The scenery of the sky is thus formed of an infinitely graduated series of systematic forms of cloud, each of which has its own region in which alone it is formed, and each of which has specific characters which can only be properly determined by comparing them as they are found clearly distinguished by intervals of considerable space. I shall therefore consider the sky as divided into three regions: the upper region, or region of the cirrus; the central region, or region of the stratus; the lower region, or the region of the rain-cloud.
The cirrus cloud:
First, Symmetry. They are nearly always arranged in some definite and evident order, commonly in long ranks reaching sometimes from the zenith to the horizon, each rank composed of an infinite number of transverse bars of about the same length, each bar thickest in the middle, and terminating in a traceless vaporous point at each side.
Secondly, Sharpness of Edge. The edges of the bars of the upper clouds which are turned to the wind, are often the sharpest which the sky shows; no outline whatever of any other kind of cloud, however marked and energetic, ever approaches the delicate decision of these edges.

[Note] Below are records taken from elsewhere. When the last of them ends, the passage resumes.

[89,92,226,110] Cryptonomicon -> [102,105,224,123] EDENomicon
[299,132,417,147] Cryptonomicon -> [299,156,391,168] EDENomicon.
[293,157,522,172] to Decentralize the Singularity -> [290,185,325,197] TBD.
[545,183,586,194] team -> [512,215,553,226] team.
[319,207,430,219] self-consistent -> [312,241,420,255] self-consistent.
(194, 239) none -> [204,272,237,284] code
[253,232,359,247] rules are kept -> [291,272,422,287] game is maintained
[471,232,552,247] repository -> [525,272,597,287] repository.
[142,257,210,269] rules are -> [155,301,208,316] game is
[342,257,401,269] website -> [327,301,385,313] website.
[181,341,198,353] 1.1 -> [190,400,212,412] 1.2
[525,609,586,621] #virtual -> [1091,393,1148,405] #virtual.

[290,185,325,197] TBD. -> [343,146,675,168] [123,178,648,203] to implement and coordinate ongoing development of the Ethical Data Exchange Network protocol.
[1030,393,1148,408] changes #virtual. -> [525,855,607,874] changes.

Thirdly, Multitude. The delicacy of these vapours is sometimes carried into such an infinity of division, that no other sensation of number that the earth or heaven can give is so impressive. Number is always most felt when it is symmetrical (vide Burke on "Sublime" part ii.sect. 8), and, therefore, no sea-waves nor fresh leaves make their number so evident or so impressive as these vapours. Nor is nature content with an infinity of bars or lines alone; each bar is in its turn severed into a number of small undulatory masses, more or less connected according to the violence of the wind. When this division is merely affected by undulation, the cloud exactly resembles sea-sand ribbed by the tide; but when the division amounts to real separation we have the mottled or mackerel skies. Commonly, the greater the division of its bars, the broader and more shapeless is the rank or field, so that in the mottled sky it is lost altogether, and we have large irregular fields of equal size, masses like flocks of sheep; such clouds are three or four thousand feet below the legitimate cirrus. I have seen them cast a shadow on Mont Blanc at sunset, so that they must descend nearly to within fifteen thousand feet of the earth.

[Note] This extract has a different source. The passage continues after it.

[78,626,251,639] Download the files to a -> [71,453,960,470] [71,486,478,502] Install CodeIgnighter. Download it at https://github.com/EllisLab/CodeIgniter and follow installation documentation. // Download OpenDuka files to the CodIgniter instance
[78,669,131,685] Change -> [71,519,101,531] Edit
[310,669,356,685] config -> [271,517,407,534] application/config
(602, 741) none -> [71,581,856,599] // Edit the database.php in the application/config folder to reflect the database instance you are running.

Fourthly, Purity of Colour. The nearest of these clouds, those over the observer's head, being at least three miles above him, and the greater number of those which enter the ordinary sphere of vision, farther from him still, their dark sides are much greyer and cooler than those of other clouds, owing to their distance. They are composed of the purest aqueous vapour, free from all foulness of earthy gases, and of this in the lightest and most ethereal state in which it can be, to be visible. Farther, they receive the light of the sun in a state of far greater intensity than lower objects, the beams being transmitted to them through atmospheric air far less dense, and wholly unaffected by mist, smoke, or any other impurity. Hence their colours are more pure and vivid, and their white less sullied than those of any other clouds.

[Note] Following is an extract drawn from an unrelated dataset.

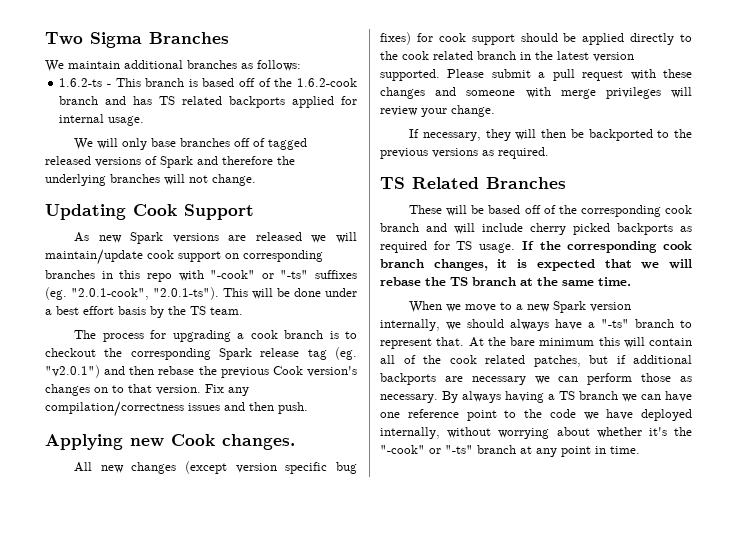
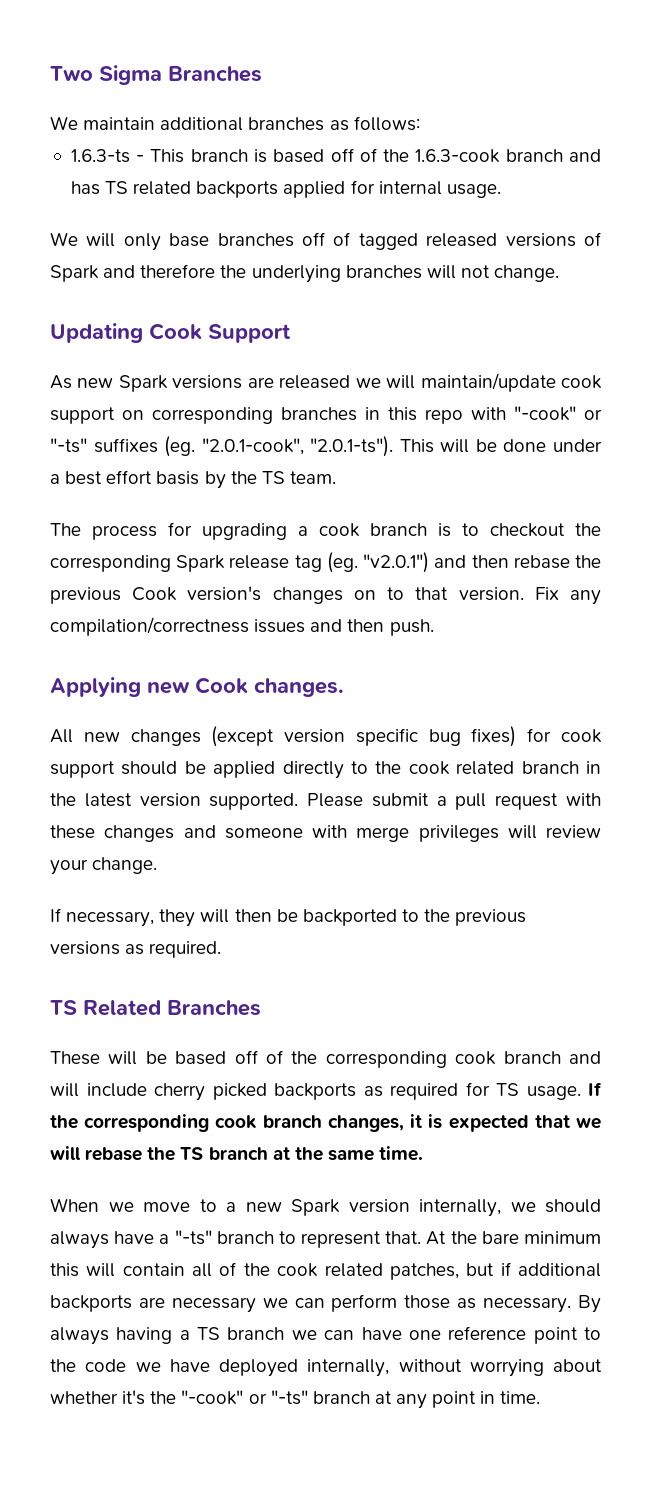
[59,78,103,87] 1.6.2-ts -> [70,149,130,163] 1.6.3-ts
[296,78,357,87] 1.6.2-cook -> [415,149,501,163] 1.6.3-cook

Lastly, Variety. Variety is never so conspicuous, as when it is united with symmetry. The perpetual change of form in other clouds is monotonous in its very dissimilarity, nor is difference striking where no connection is implied; but if through a range of barred clouds crossing half the heaven, all governed by the same forces and falling into one general form, there be yet a marked and evident dissimilarity between each member of the great mass, one more finely drawn, the next more delicately moulded, the next more gracefully bent, each broken into differently modelled and variously numbered groups, the variety is doubly striking, because contrasted with the perfect symmetry of which it forms a part.